Jeremiah Russell (January 26, 1786 – September 30, 1867) was an American businessman and banker who served one term as a U.S. Representative from New York from 1843 to 1845.

Biography
Born in Saugerties, New York, Russell received limited schooling. His father died when Russell was nine years old, and he aided in the support of his family by working on local farms until becoming a clerk in a store in order to learn the retail business.

He served as postmaster in Saugerties, and engaged in several business ventures, including ownership of a general store shipbuilding, real estate, road and turnpike construction, and banking.  Russell later transferred most of his business ventures to his sons and concentrated on banking.

Political career 
He served Town Supervisor from 1825 to 1828, 1830 to 1833, and 1837 to 1840.  He was twice a presidential elector, casting his ballot for Andrew Jackson and John C. Calhoun in 1828, and for Martin Van Buren and Richard Mentor Johnson in 1836.  Russell was a member of the New York State Assembly in 1842.

Congress 
Russell was elected as a Democrat to the Twenty-eighth Congress (March 4, 1843 – March 3, 1845).

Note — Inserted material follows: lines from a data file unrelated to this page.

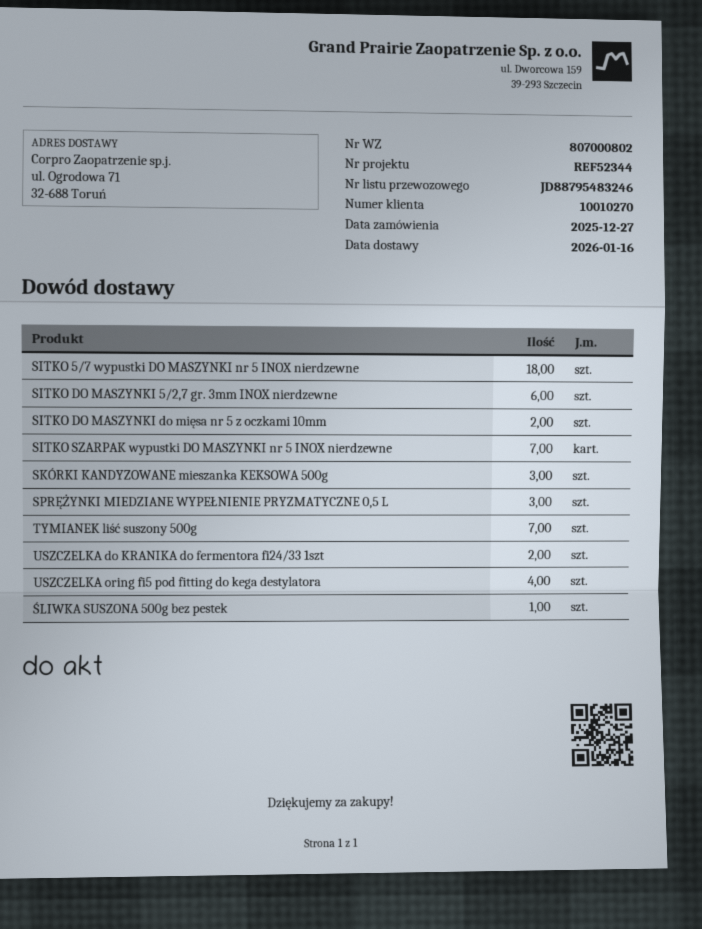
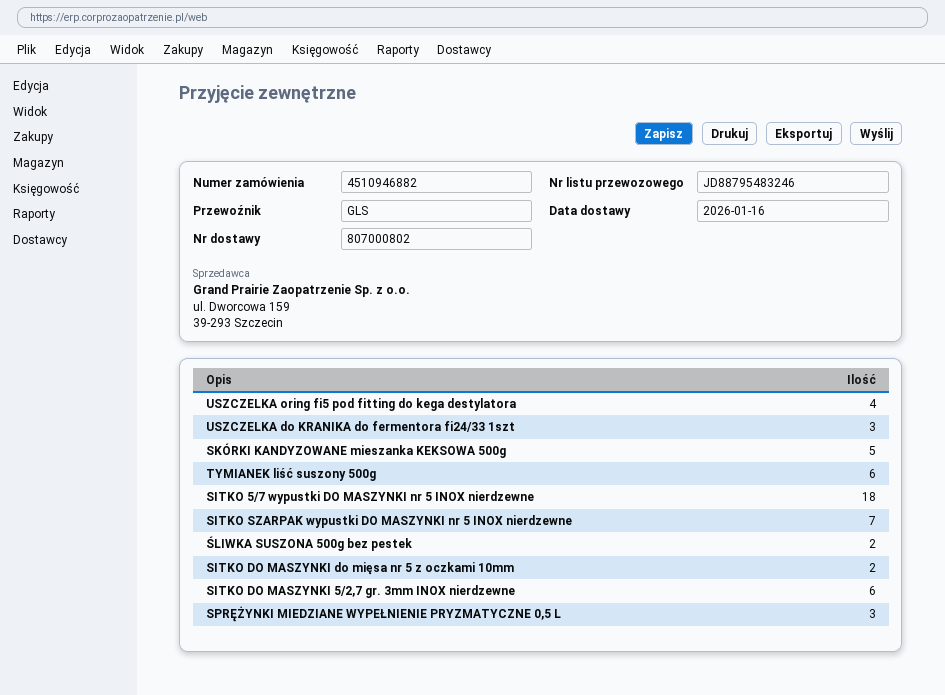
SKÓRKI KANDYZOWANE mieszanka KEKSOWA 500g: 3 -> 5
TYMIANEK liść suszony 500g: 7 -> 6
USZCZELKA do KRANIKA do fermentora fi24/33 1szt: 2 -> 3
ŚLIWKA SUSZONA 500g bez pestek: 1 -> 2

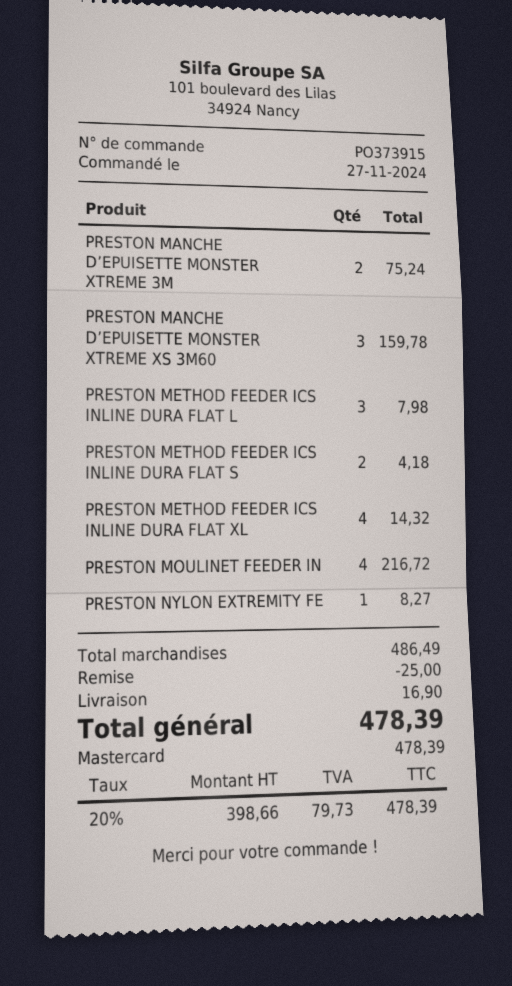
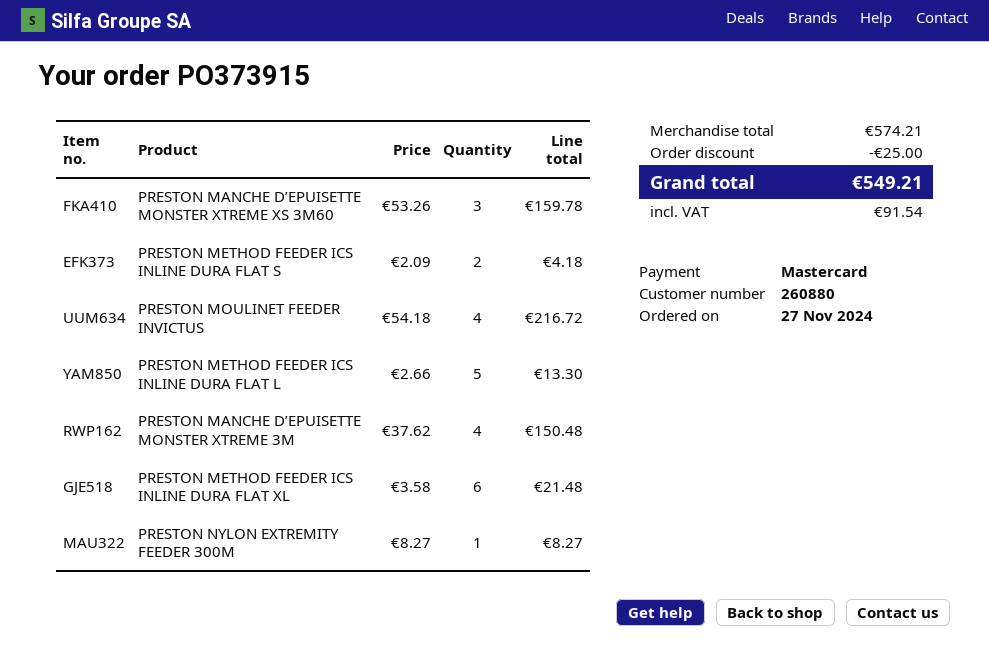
PRESTON MANCHE D’EPUISETTE MONSTER XTREME 3M: 2 for 75.24 -> 4 for 150.48
PRESTON METHOD FEEDER ICS INLINE DURA FLAT L: 3 for 7.98 -> 5 for 13.30
PRESTON METHOD FEEDER ICS INLINE DURA FLAT XL: 4 for 14.32 -> 6 for 21.48
subtotal: 486.49 -> 574.21
shipping: 16.90 -> none
tax: 79.73 -> 91.54
total: 478.39 -> 549.21

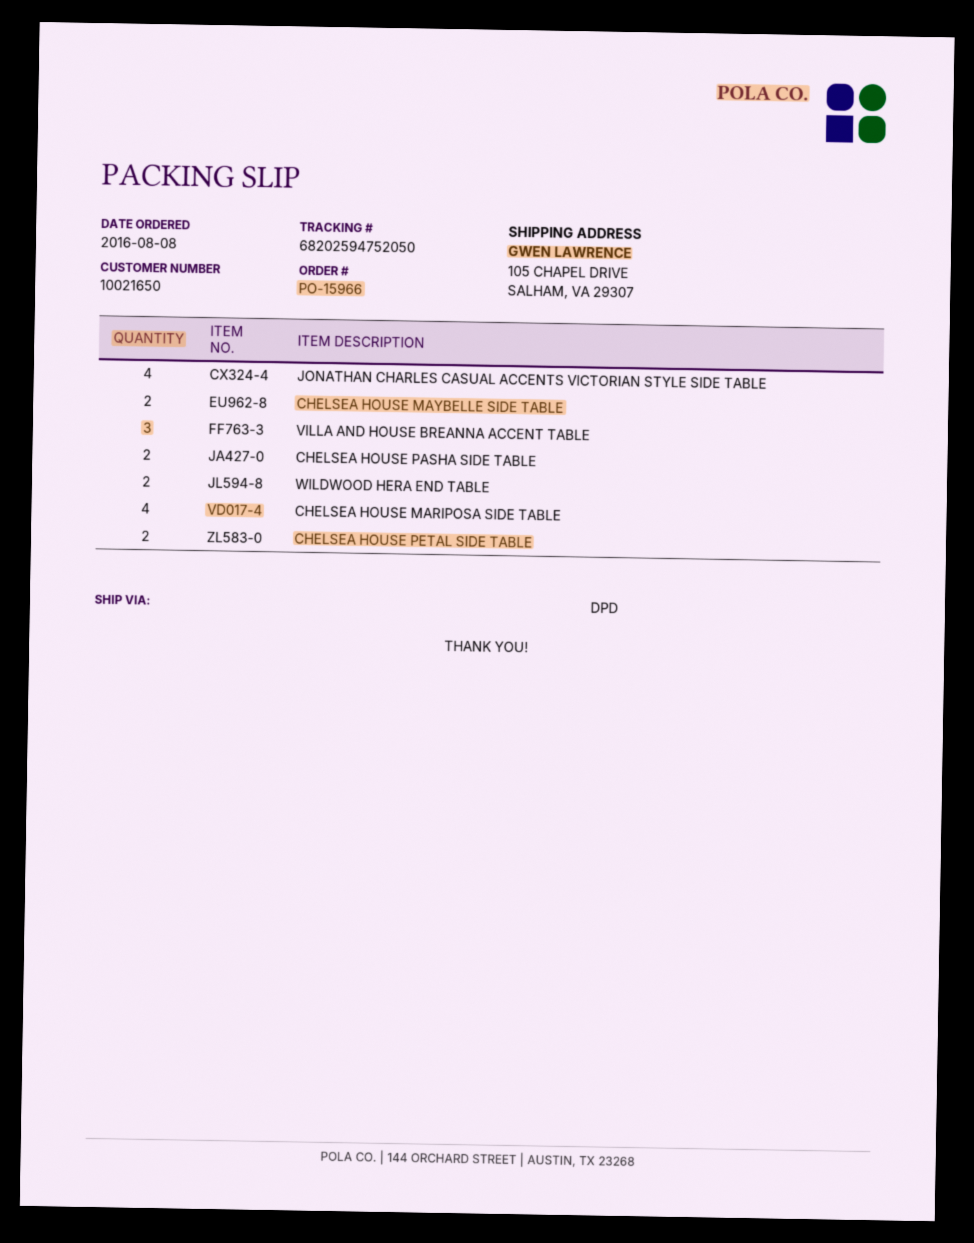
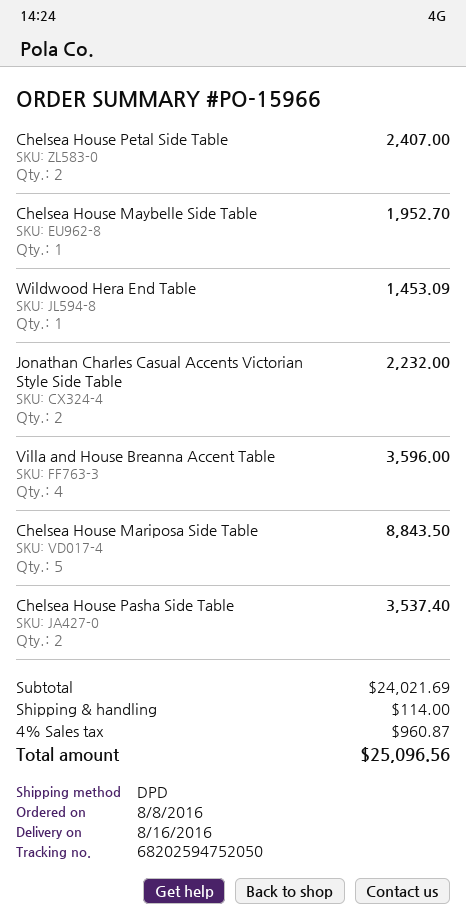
JONATHAN CHARLES CASUAL ACCENTS VICTORIAN STYLE SIDE TABLE: 4 -> 2
CHELSEA HOUSE MAYBELLE SIDE TABLE: 2 -> 1
VILLA AND HOUSE BREANNA ACCENT TABLE: 3 -> 4
WILDWOOD HERA END TABLE: 2 -> 1
CHELSEA HOUSE MARIPOSA SIDE TABLE: 4 -> 5

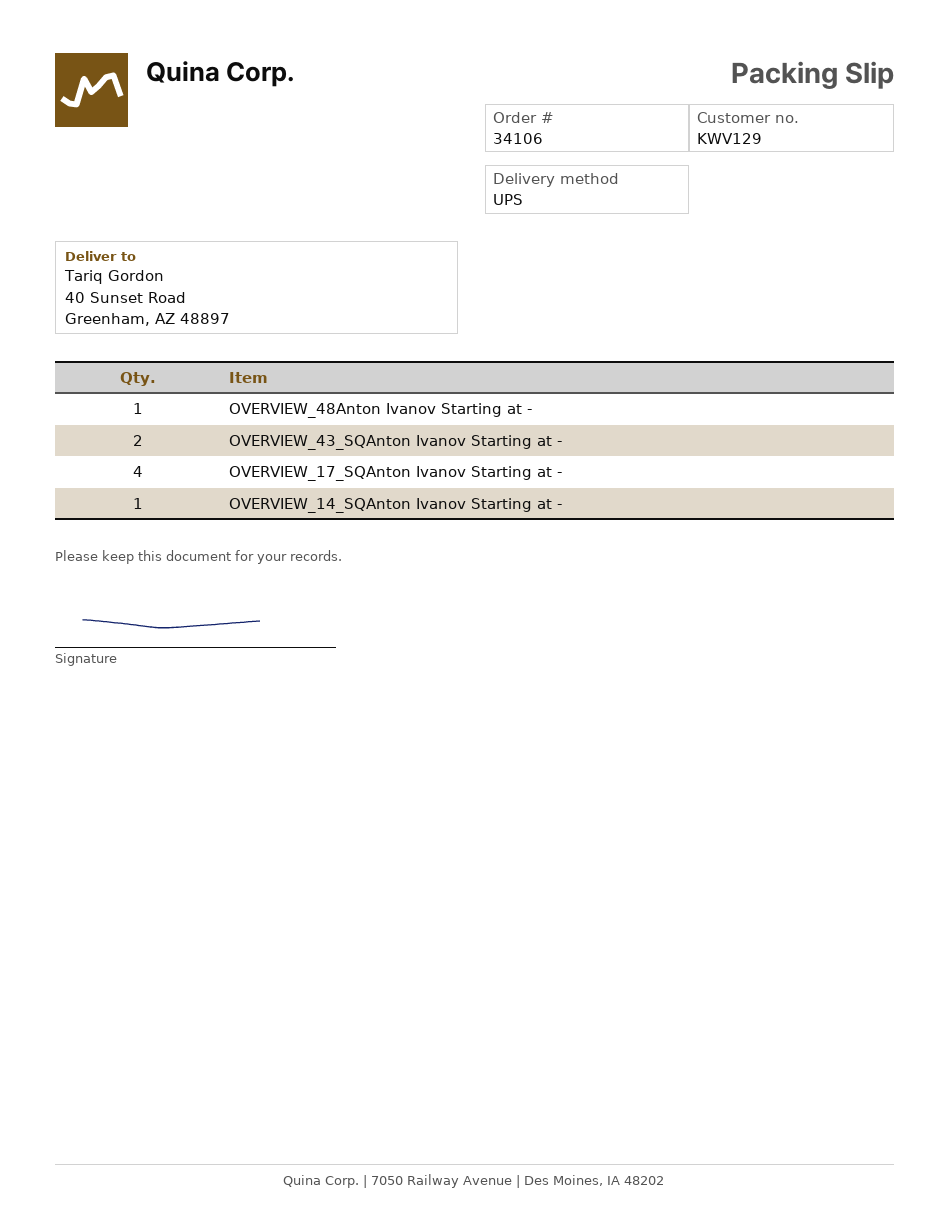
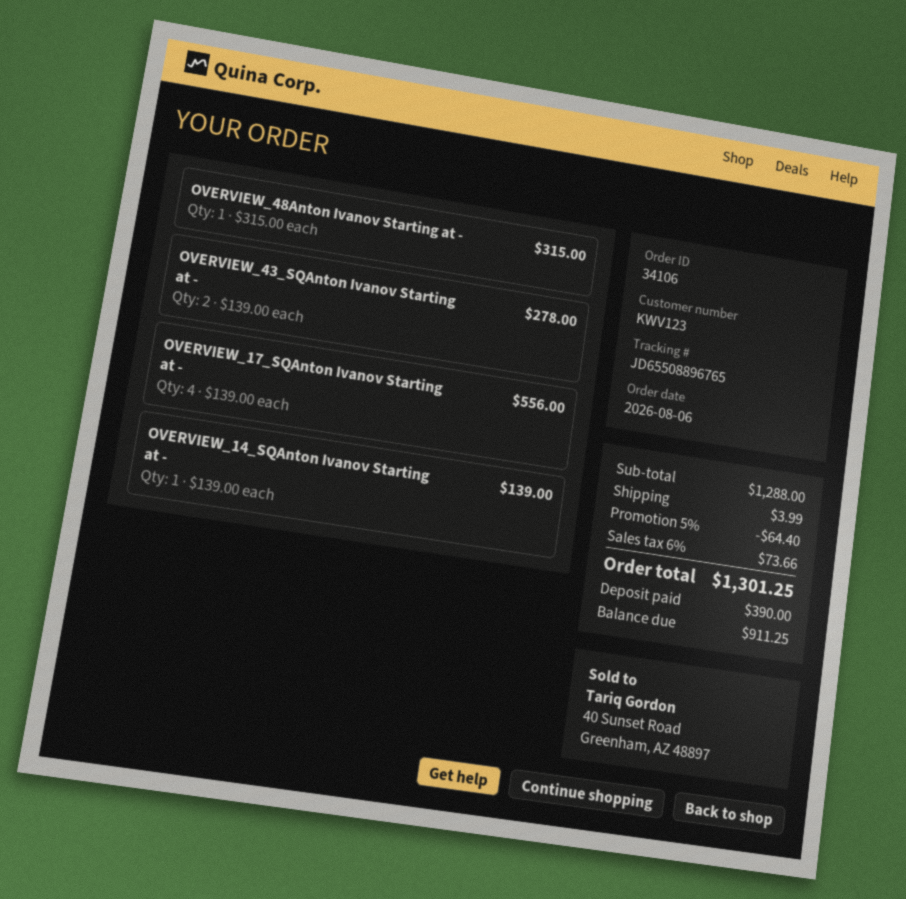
customer number: KWV129 -> KWV123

He was an unsuccessful candidate for reelection in 1844 to the Twenty-ninth Congress, and afterwards resumed his banking and business interests.

Death and burial
Russell died in Saugerties on September 30, 1867, and was interred in Mountain View Cemetery.

Family
Russell was married twice.  In 1806 he married Elizabeth Moose (1788-1846).  In 1847 he married Christina Crawford (1801-1883).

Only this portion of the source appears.